Recul des ablations de l'appendice en France

Le nombre des opérations de l’appendicite baisse régulièrement en France, avec 83 400 en 2012 selon un rapport de la Direction des statistiques du ministère de la Santé (Drees).

Force est de constater que pendant longtemps, l’appendicectomie a été l’intervention chirurgicale la plus fréquente en France : une enquête hospitalière effectuée en 1986 faisait ainsi état de 268 300 opérés en métropole dans l’année pour une inflammation de l’appendice, un organe situé sur la partie terminale droite du gros intestin, qui si elle n’est pas traitée, peut évoluer vers une péritonite (une inflammation du péritoine) et une septicémie.

La baisse des interventions chirurgicales a été particulièrement importante au début des années 2000, de l’ordre de 8% par an, lorsque l’échographie et le scanner sont devenus des examens de référence dans le diagnostic de la maladie.

Elle s’est poursuivie depuis, à un rythme annuel de -2,8% par an entre 2003 et 2012, même si la pratique de l’ablation de l’appendice reste encore supérieure aux autres pays occidentaux.

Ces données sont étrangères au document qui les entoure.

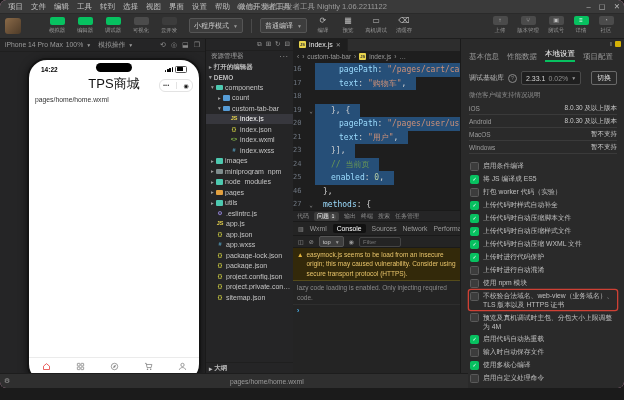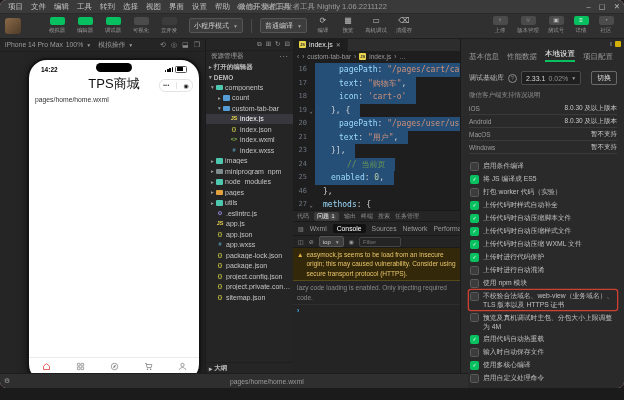--- a/index.html
+++ b/index.html
@@ -77,21 +77,21 @@
   #outline-row{height:11px;display:flex;align-items:center;font-size:6.5px;font-weight:bold;color:#bcbcbc;border-top:1px solid #1f1f1f;padding:0 3px;gap:2px;}
   
   #editor-col{position:absolute;left:293px;top:38px;width:167px;bottom:14px;display:flex;flex-direction:column;background:#1e1e1e;}
   #etabs{height:13px;background:#2d2d2d;display:flex;align-items:stretch;flex:none;}
   #etab{background:#1e1e1e;display:flex;align-items:center;gap:3px;padding:0 6px;font-size:7px;color:#e8e8e8;border-right:1px solid #222;}
   .jschip{width:7px;height:7px;border-radius:1px;background:#e8d44d;color:#333;font-size:4px;font-weight:bold;display:flex;align-items:center;justify-content:center;}
   #etab .close{color:#9a9a9a;font-size:6px;}
   #breadcrumb{height:10px;display:flex;align-items:center;font-size:6.5px;color:#9a9a9a;padding:0 4px;gap:3px;flex:none;}
   #code{flex:1;overflow:hidden;font-family:"DejaVu Sans Mono",monospace;font-size:8px;padding-top:2px;}
   .cl{display:flex;height:13.5px;line-height:13.5px;white-space:pre;}
-  .ln{width:14px;text-align:right;color:#6e7681;flex:none;font-size:7px;}
+  .ln{width:14px;text-align:left;color:#6e7681;flex:none;font-size:7px;}
   .fold{width:8px;text-align:center;color:#9a9a9a;font-size:6px;flex:none;}
   .ct{white-space:pre;}
   .ct.sel{background:#264f78;padding-right:10px;}
   .tk-p{color:#9cdcfe;} .tk-s{color:#ce9178;} .tk-c{color:#6a9955;} .tk-n{color:#b5cea8;} .tk-d{color:#d4d4d4;}
   #minitabs{height:10px;background:#252526;border-top:1px solid #1a1a1a;border-bottom:1px solid #1a1a1a;
             display:flex;align-items:center;gap:5px;padding:0 4px;font-size:6px;color:#8f8f8f;flex:none;white-space:nowrap;overflow:hidden;}
   .minitab.active{background:#3d3d3d;color:#fff;border-radius:2px;padding:0 3px;}
   .badge{display:inline-block;min-width:6px;height:6px;line-height:6px;background:#4d4d4d;border-radius:3px;font-size:4.5px;text-align:center;margin-left:1px;}
   
   #debugger{height:152px;background:#242424;display:flex;flex-direction:column;flex:none;}
@@ -465,26 +465,26 @@
           <span>›</span>
           <span class="jschip">JS</span>
           <span>index.js</span>
           <span>›</span>
           <span>…</span>
         </span>
     </div>
     <div id="code">
         <div class="cl"><span class="ln">16</span><span class="fold"></span><span class="ct sel" style="padding-left: 24px;"><span class="tk-p">pagePath</span><span class="tk-d">: </span><span class="tk-s">"/pages/cart/cart</span></span></div>
         <div class="cl"><span class="ln">17</span><span class="fold"></span><span class="ct sel" style="padding-left: 24px;"><span class="tk-p">text</span><span class="tk-d">: </span><span class="tk-s">"购物车"</span><span class="tk-d">,</span></span></div>
-        <div class="cl"><span class="ln">18</span><span class="fold"></span><span class="ct sel" style="padding-left: 24px;"><span class="tk-p">icon</span><span class="tk-d">: </span><span class="tk-s">'cart-o'</span></span></div>
+        <div class="cl"><span class="ln">18</span><span class="fold"></span></div>
         <div class="cl"><span class="ln">19</span><span class="fold">⌄</span><span class="ct sel" style="padding-left: 16px;"><span class="tk-d">}, {</span></span></div>
         <div class="cl"><span class="ln">20</span><span class="fold"></span><span class="ct sel" style="padding-left: 24px;"><span class="tk-p">pagePath</span><span class="tk-d">: </span><span class="tk-s">"/pages/user/user</span></span></div>
         <div class="cl"><span class="ln">21</span><span class="fold"></span><span class="ct sel" style="padding-left: 24px;"><span class="tk-p">text</span><span class="tk-d">: </span><span class="tk-s">"用户"</span><span class="tk-d">,</span></span></div>
         <div class="cl"><span class="ln">23</span><span class="fold"></span><span class="ct sel" style="padding-left: 16px;"><span class="tk-d">}],</span></span></div>
-        <div class="cl"><span class="ln">24</span><span class="fold"></span><span class="ct sel" style="padding-left: 32px;"><span class="tk-c">// 当前页</span></span></div>
+        <div class="cl"><span class="ln">24</span><span class="fold"></span><span class="ct sel" style="padding-left: 16px;"><span class="tk-c">// 当前页</span></span></div>
         <div class="cl"><span class="ln">25</span><span class="fold"></span><span class="ct sel" style="padding-left: 16px;"><span class="tk-p">enabled</span><span class="tk-d">: </span><span class="tk-n">0</span><span class="tk-d">,</span></span></div>
         <div class="cl"><span class="ln">46</span><span class="fold"></span><span class="ct" style="padding-left: 8px;"><span class="tk-d">},</span></span></div>
         <div class="cl"><span class="ln">27</span><span class="fold">⌄</span><span class="ct" style="padding-left: 8px;"><span class="tk-p">methods</span><span class="tk-d">: {</span></span></div>
       </div>
     <div id="minitabs">
         <span class="minitab">代码</span>
         <span class="minitab active">问题<span class="badge">1</span></span>
         <span class="minitab">输出</span>
         <span class="minitab">终端</span>
         <span class="minitab">搜索</span>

En 2009, le nombre d’opérations était ainsi 1,4 fois supérieur à celui des Etats-Unis et du Canada et de 1,7 fois celui du Royaume-Uni.

La baisse spectaculaire des appendicectomies, principalement des appendicites simples, a été particulièrement nette chez les femmes ainsi que chez les grands enfants et les adolescents (5 à 19 ans), avec une diminution allant de 51 à 75% entre 1997 et 2012.

Selon la Drees, l’évolution avait débuté avant le recours aux nouvelles techniques d’imagerie médicale et « résulterait plutôt d’un changement de perception des dangers ». Contrairement aux craintes « de nombreux chirurgiens » qui redoutaient une explosion des péritonites, le nombre des interventions pour des formes graves d’appendicites (avec abcès ou péritonites) est resté globalement stable au cours de la même période, selon la Drees.

Toutefois, il reste encore des différences selon que l’on habite dans une grande agglomération ou dans une zone rurale ou une petite ville. Le taux d’appendicectomie peut ainsi varier du simple au double. En 2011, une étude de la Cnam revelait que la probabilité de se faire opérer avant l’âge de 20 ans était deux fois plus grande dans un tiers des départements tels l’Aveyron, les Hautes-Pyrénées, la Charente-Maritime, etc, plutôt qu’à Paris.